__DATA TO USE__.
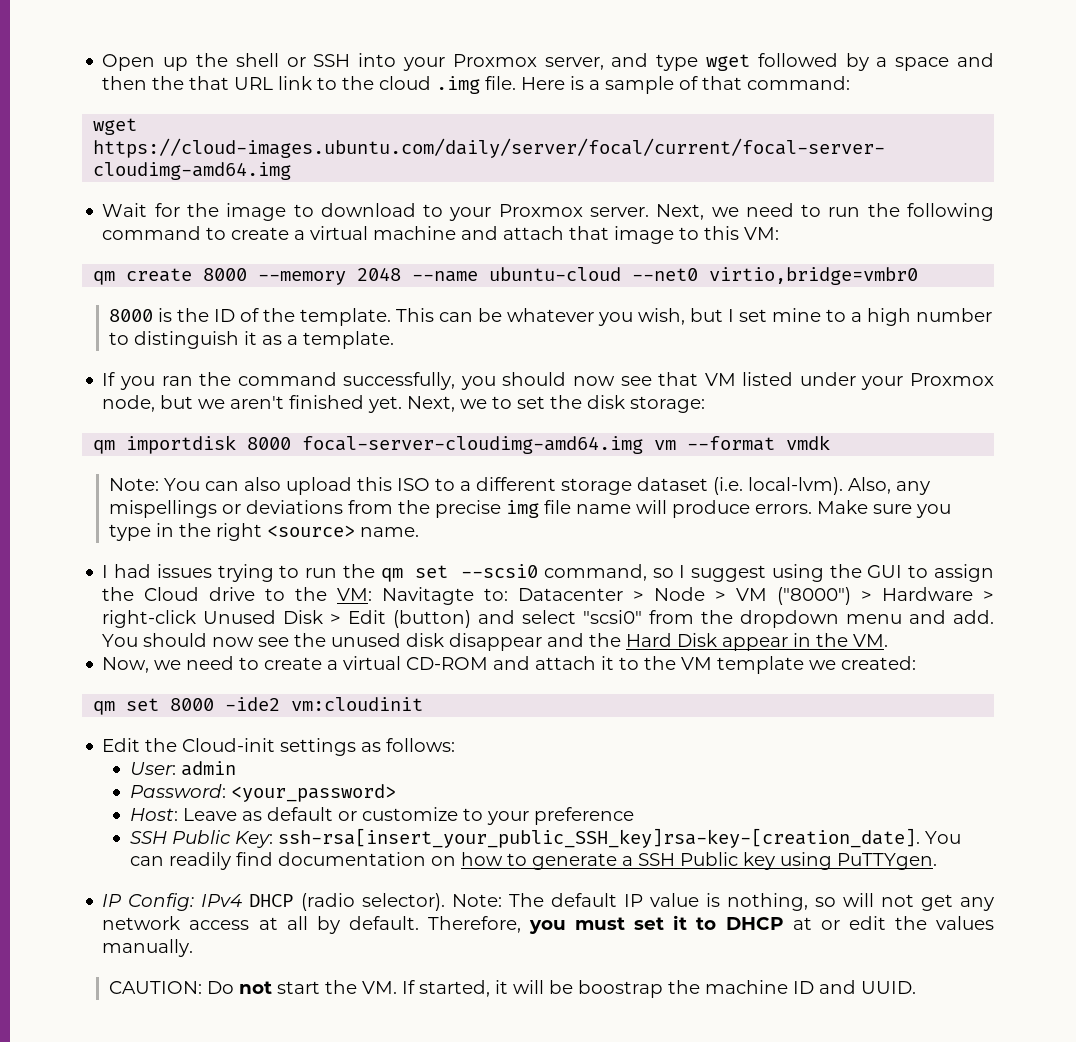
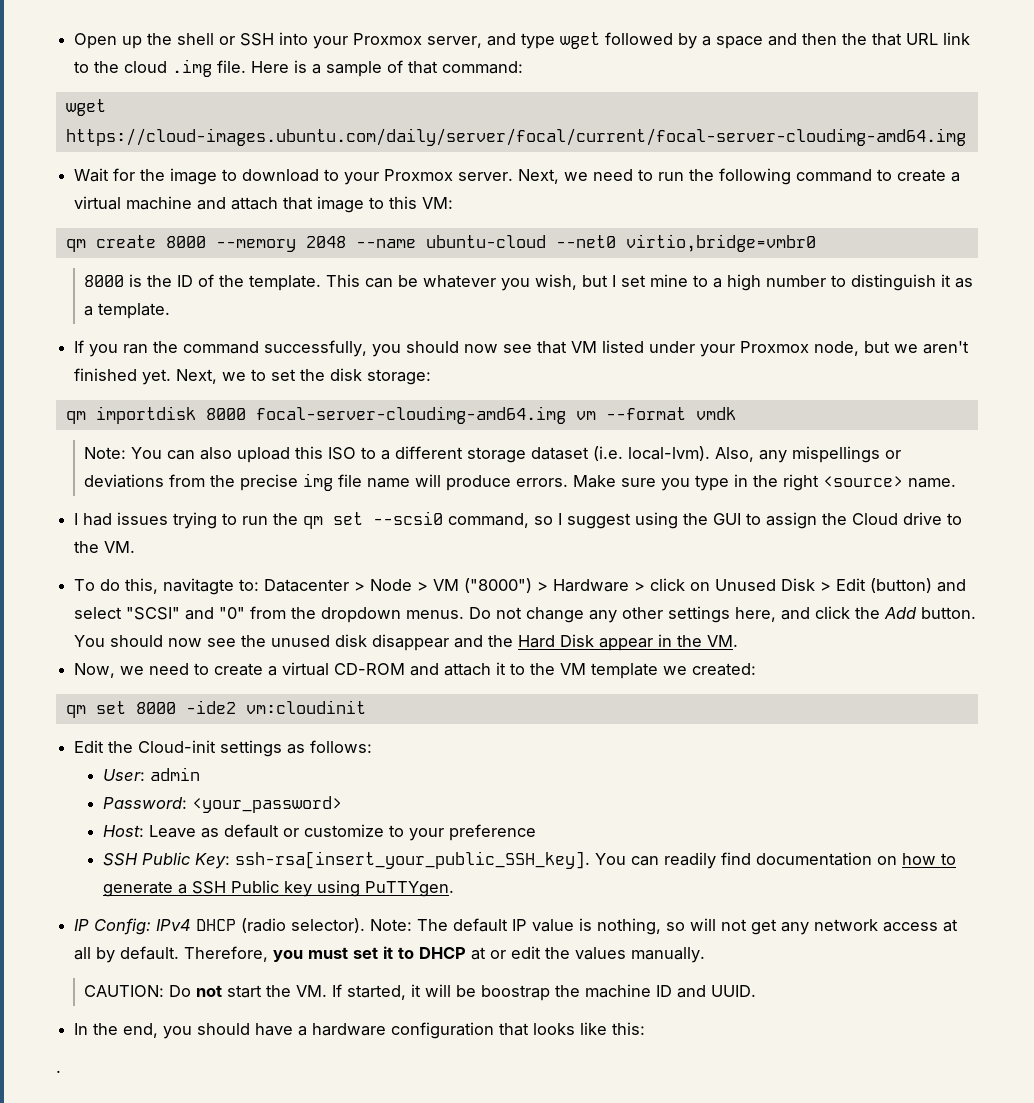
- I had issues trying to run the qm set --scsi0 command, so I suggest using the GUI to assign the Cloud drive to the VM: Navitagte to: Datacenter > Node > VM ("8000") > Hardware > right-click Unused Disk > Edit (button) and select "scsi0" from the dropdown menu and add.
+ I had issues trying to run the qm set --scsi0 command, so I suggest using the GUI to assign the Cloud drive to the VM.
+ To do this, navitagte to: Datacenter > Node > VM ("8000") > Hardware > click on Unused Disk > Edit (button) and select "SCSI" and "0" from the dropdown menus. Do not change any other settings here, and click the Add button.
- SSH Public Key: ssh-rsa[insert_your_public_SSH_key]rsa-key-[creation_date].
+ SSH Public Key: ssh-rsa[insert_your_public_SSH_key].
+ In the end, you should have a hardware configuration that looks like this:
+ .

__EXERCISE INSTRUCTIONS__. Search the records for the string "Public", and copy every line that holds it.

__EXERCISE SOLUTION__.
- SSH Public Key: ssh-rsa[insert_your_public_SSH_key]rsa-key-[creation_date].
+ SSH Public Key: ssh-rsa[insert_your_public_SSH_key].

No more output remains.